» Directions:
All entries are to be printed again exactly, with their images omitted.

» Provided records:
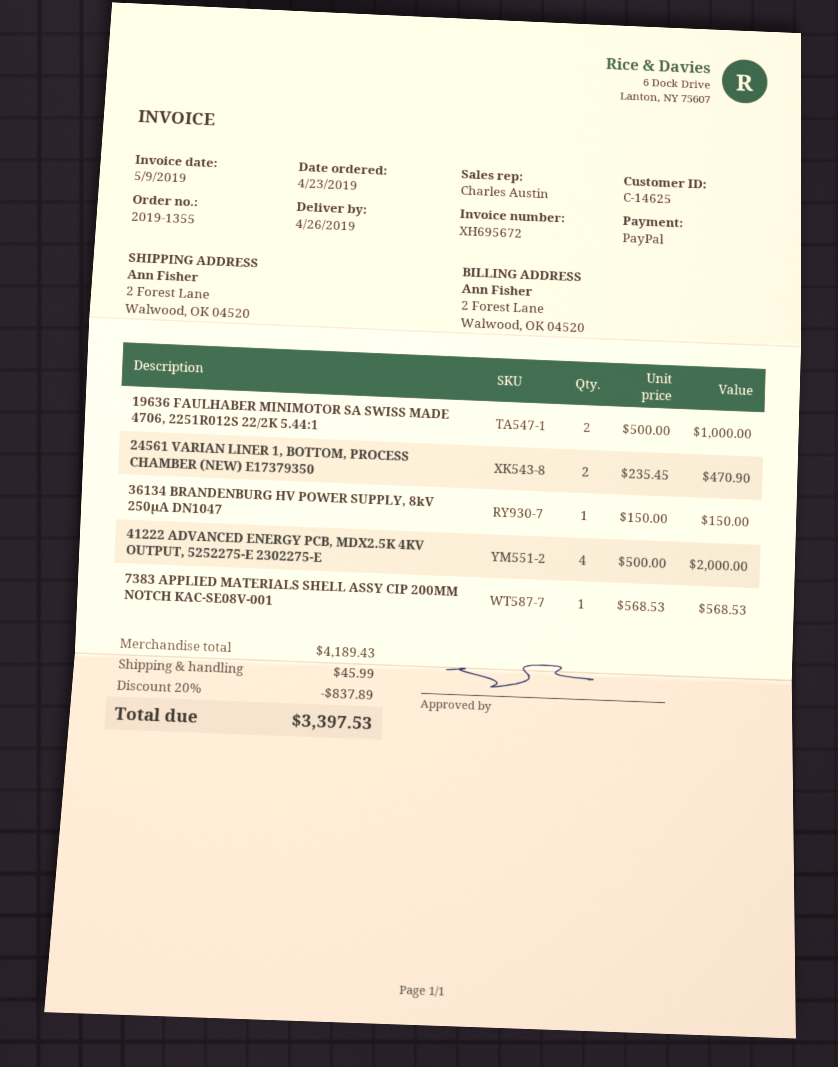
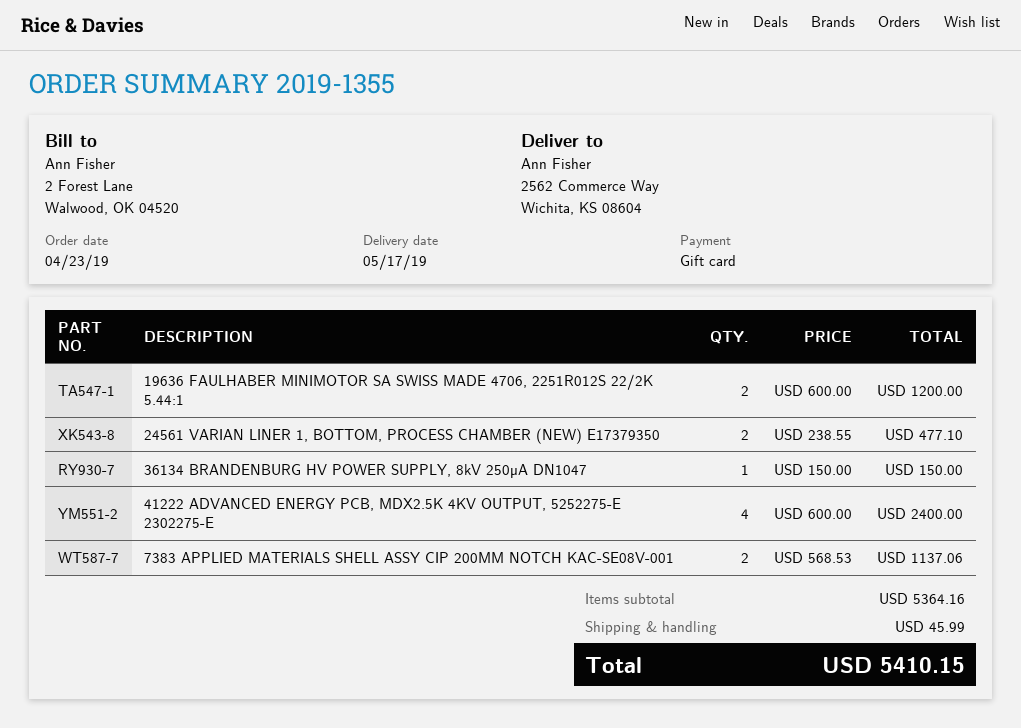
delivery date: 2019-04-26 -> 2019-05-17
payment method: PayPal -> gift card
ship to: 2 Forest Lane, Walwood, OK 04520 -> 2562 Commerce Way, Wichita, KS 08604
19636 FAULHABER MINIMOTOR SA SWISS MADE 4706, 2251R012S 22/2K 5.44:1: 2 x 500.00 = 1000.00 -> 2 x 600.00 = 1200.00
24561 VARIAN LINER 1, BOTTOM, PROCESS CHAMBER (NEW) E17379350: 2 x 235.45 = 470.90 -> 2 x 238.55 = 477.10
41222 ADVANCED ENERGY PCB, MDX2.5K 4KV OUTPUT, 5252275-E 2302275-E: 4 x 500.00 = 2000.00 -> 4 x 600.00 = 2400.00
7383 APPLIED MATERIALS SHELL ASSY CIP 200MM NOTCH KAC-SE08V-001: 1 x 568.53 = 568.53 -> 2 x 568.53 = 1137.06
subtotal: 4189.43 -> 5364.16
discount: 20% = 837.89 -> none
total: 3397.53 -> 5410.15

» Your solution:
delivery date: 2019-04-26 -> 2019-05-17
payment method: PayPal -> gift card
ship to: 2 Forest Lane, Walwood, OK 04520 -> 2562 Commerce Way, Wichita, KS 08604
19636 FAULHABER MINIMOTOR SA SWISS MADE 4706, 2251R012S 22/2K 5.44:1: 2 x 500.00 = 1000.00 -> 2 x 600.00 = 1200.00
24561 VARIAN LINER 1, BOTTOM, PROCESS CHAMBER (NEW) E17379350: 2 x 235.45 = 470.90 -> 2 x 238.55 = 477.10
41222 ADVANCED ENERGY PCB, MDX2.5K 4KV OUTPUT, 5252275-E 2302275-E: 4 x 500.00 = 2000.00 -> 4 x 600.00 = 2400.00
7383 APPLIED MATERIALS SHELL ASSY CIP 200MM NOTCH KAC-SE08V-001: 1 x 568.53 = 568.53 -> 2 x 568.53 = 1137.06
subtotal: 4189.43 -> 5364.16
discount: 20% = 837.89 -> none
total: 3397.53 -> 5410.15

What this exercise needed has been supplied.